Background: Multidisciplinary Tumor Councils (MDTs) are vital platforms that provide tailored treatment plans for cancer patients by combining expertise from various medical disciplines. Recently, Artificial Intelligence (AI) tools have been investigated as decision-support systems within these councils. Methods: In this prospective study, the compatibility of AI (ChatGPT-4.0) with MDT decisions was evaluated in 100 cancer patients presented to the tumor council between November 2024 and January 2025. AI-generated treatment recommendations based on anonymized, detailed clinical summaries were compared with real-time MDT decisions. Cohen’s Kappa and Spearman correlation tests were used for statistical analysis. Results: Neoadjuvant treatment (45%) and surgery (36%) were the most frequent MDT decisions.

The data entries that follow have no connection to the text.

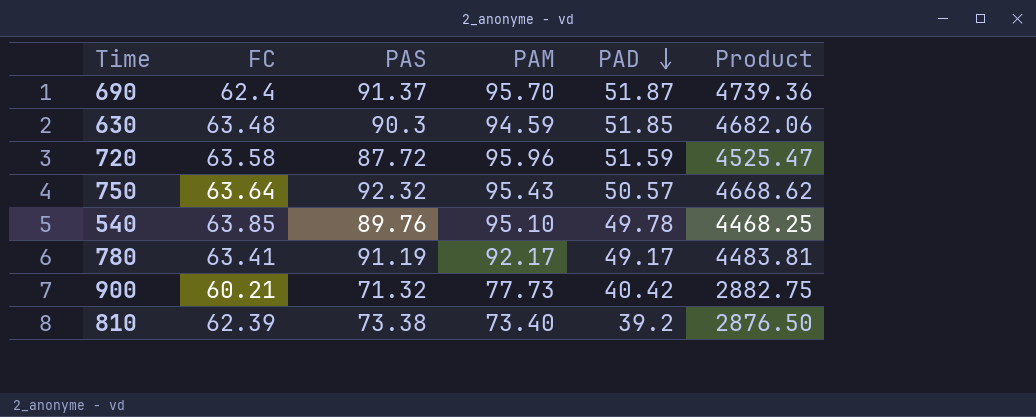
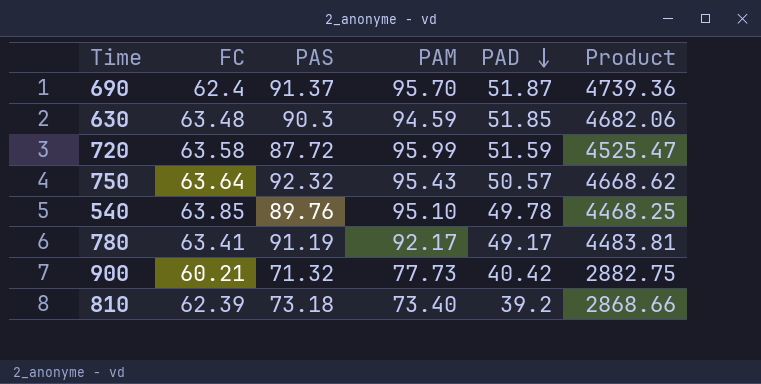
720 | PAM: 95.96 -> 95.99
810 | PAS: 73.38 -> 73.18
810 | Product: 2876.50 -> 2868.66

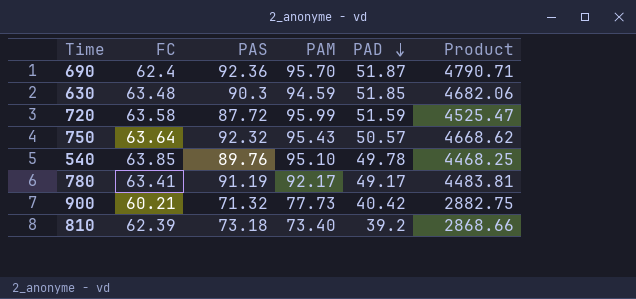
690 | PAS: 91.37 -> 92.36
690 | Product: 4739.36 -> 4790.71

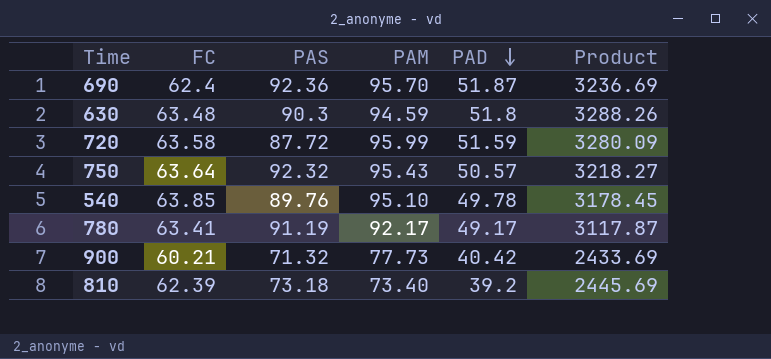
column Product | formula: [PAS] * [PAD] -> [FC] * [PAD]
630 | PAD: 51.85 -> 51.8

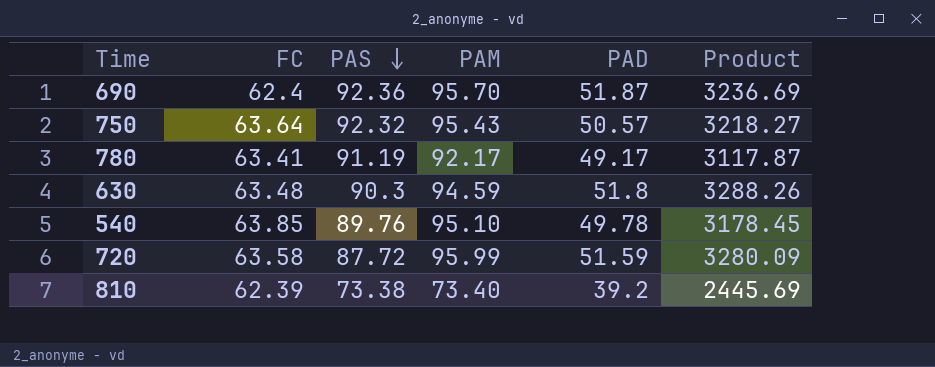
row order: PAD descending -> PAS descending
row 900: 60.21 | 71.32 | 77.73 | 40.42 | 2433.69 -> none
810 | PAS: 73.18 -> 73.38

AI recommended surgery (39%) and neoadjuvant treatment (37%) most frequently. A high concordance rate of 76.4% was observed between AI and MDT decisions (κ = 0.764 [95% CI; 0.658–0.870] p < 0.001, ρ = 0.810 [95% CI; 0.729–0.868], p < 0.001). Most inconsistencies arose in cases requiring individualized decisions, indicating AI’s current limitations in incorporating contextual clinical judgment. Conclusion: AI demonstrates substantial agreement with MDT decisions, particularly in cases adhering to standardized oncological guidelines. However, for AI integration into clinical workflows, it must evolve to interpret real-time patient data and function transparently within ethical and legal frameworks.

1. Introduction

Approximately 18.1 million new cancer (CA) cases are diagnosed each year in the world, and 9.6 million people lose their lives due to cancer [1]. The incidence of cancer is increasing worldwide due to aging and negative lifestyle changes [2]. There are various treatment options for cancer patients, and these options are affected by many factors. Many factors, such as patients’ socio-demographic characteristics, comorbidities, lifestyle, and tumor status, are effective when making a treatment decision. In addition, technological developments constantly update diagnosis and treatment options. Therefore, managing cancer patients is very important [3,4]. The treatment plan of cancer patients becomes more difficult due to new drug discoveries, updated scientific guidelines, and rapidly changing evidence. To overcome these difficulties, meetings consisting of physicians from different branches called Multidisciplinary Tumor Councils (MDTs) have been established [5]. Medical and radiation oncologists, radiologists, surgeons, and pathologists usually participate in MDTs and decide on the patient’s most appropriate and effective treatment option [6]. For this reason, MDTs are essential in providing a comprehensive and multidisciplinary approach for each patient and tailoring treatment plans to individual needs [5,7].

Artificial Intelligence (AI) is a computer program that mimics cognitive functions to create systems that learn and think like humans [8]. AI can perform cognitive functions such as perception, reasoning, decision making, problem solving, learning, and interacting with the environment [9]. AI is also frequently used in medicine, particularly in diagnosing and treating diseases [10].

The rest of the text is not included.